** TO DO **
All of the entries below need repeating exactly, apart from their images.

##############################

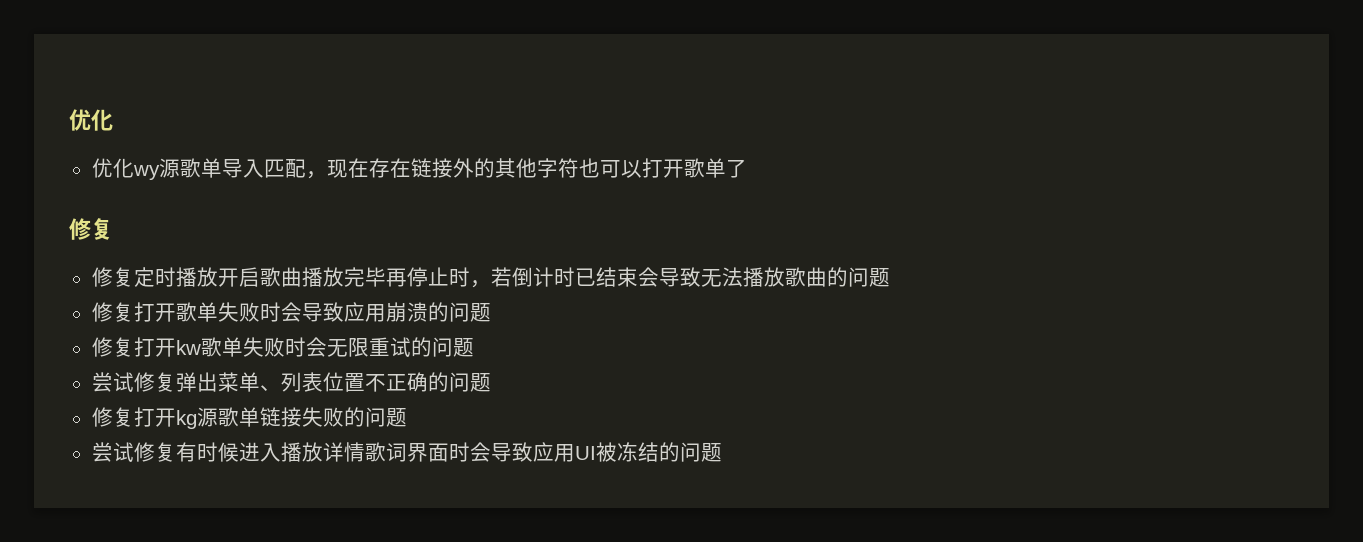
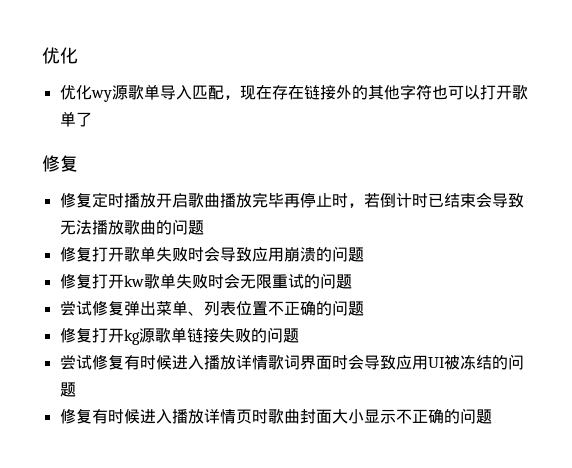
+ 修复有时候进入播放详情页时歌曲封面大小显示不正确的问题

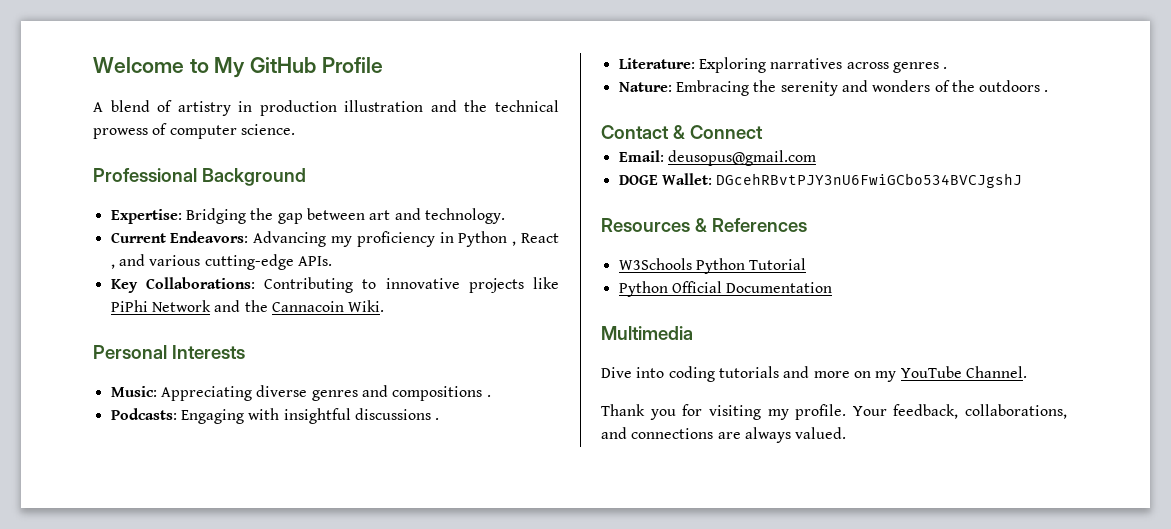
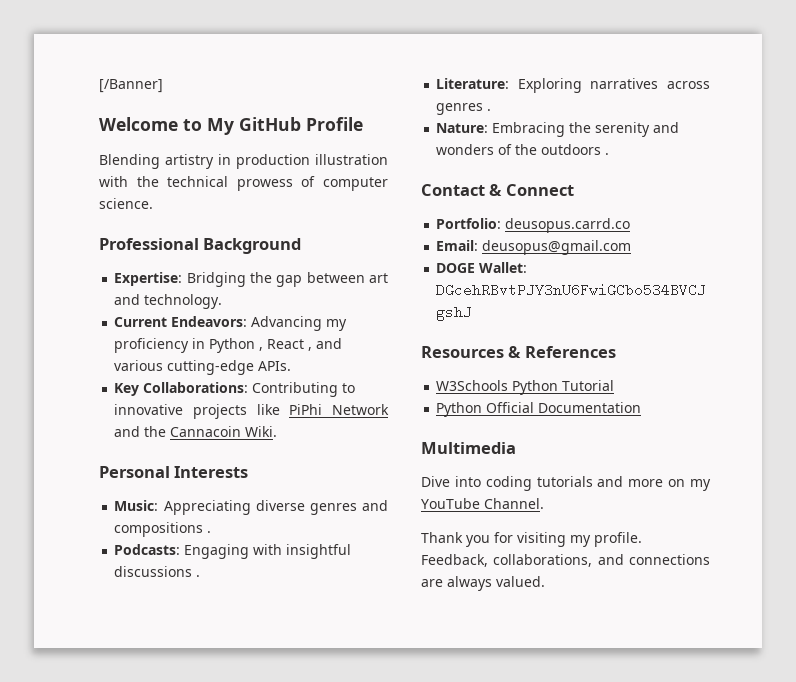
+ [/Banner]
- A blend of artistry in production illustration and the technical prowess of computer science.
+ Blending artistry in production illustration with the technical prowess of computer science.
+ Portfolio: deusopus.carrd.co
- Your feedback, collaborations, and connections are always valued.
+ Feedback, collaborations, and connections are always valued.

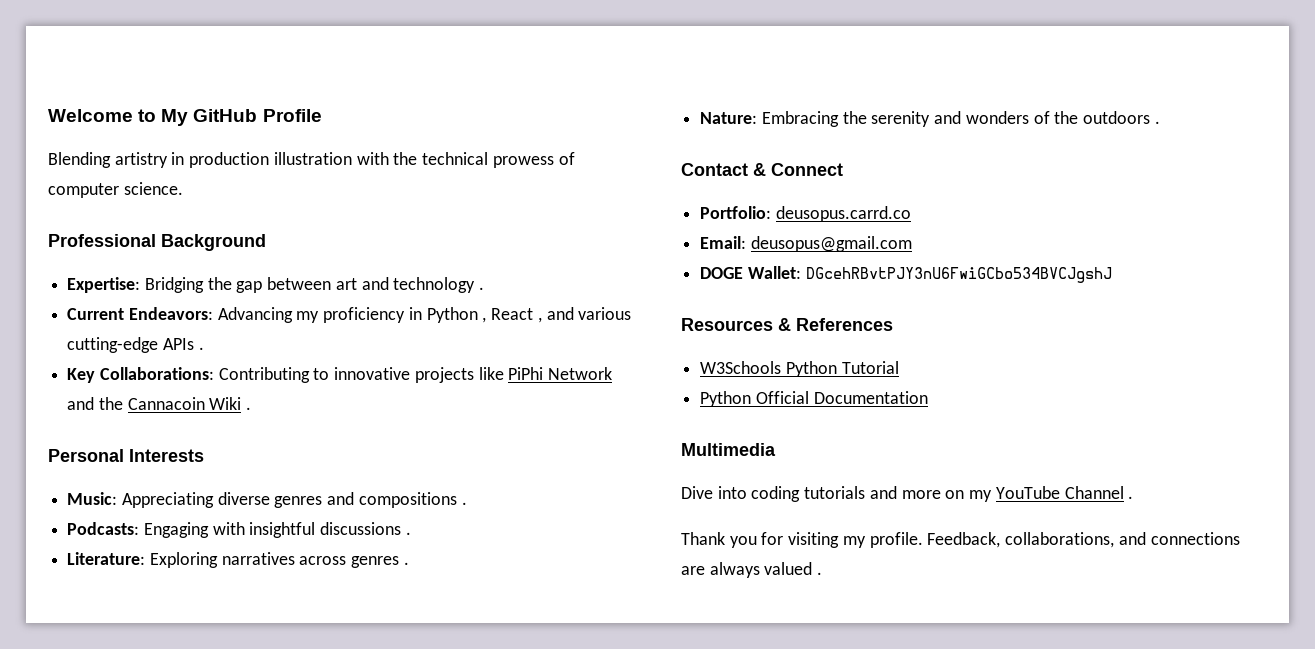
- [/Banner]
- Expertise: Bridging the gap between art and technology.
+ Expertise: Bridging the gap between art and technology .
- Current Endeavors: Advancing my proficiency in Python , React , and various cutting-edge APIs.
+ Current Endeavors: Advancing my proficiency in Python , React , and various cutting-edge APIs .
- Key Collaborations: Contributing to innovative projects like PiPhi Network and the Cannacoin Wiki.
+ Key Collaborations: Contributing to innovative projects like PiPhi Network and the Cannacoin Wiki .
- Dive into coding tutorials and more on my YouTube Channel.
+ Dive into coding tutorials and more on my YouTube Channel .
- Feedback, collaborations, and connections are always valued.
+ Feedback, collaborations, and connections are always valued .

##############################

** RESPONSE AREA **
+ 修复有时候进入播放详情页时歌曲封面大小显示不正确的问题

+ [/Banner]
- A blend of artistry in production illustration and the technical prowess of computer science.
+ Blending artistry in production illustration with the technical prowess of computer science.
+ Portfolio: deusopus.carrd.co
- Your feedback, collaborations, and connections are always valued.
+ Feedback, collaborations, and connections are always valued.

- [/Banner]
- Expertise: Bridging the gap between art and technology.
+ Expertise: Bridging the gap between art and technology .
- Current Endeavors: Advancing my proficiency in Python , React , and various cutting-edge APIs.
+ Current Endeavors: Advancing my proficiency in Python , React , and various cutting-edge APIs .
- Key Collaborations: Contributing to innovative projects like PiPhi Network and the Cannacoin Wiki.
+ Key Collaborations: Contributing to innovative projects like PiPhi Network and the Cannacoin Wiki .
- Dive into coding tutorials and more on my YouTube Channel.
+ Dive into coding tutorials and more on my YouTube Channel .
- Feedback, collaborations, and connections are always valued.
+ Feedback, collaborations, and connections are always valued .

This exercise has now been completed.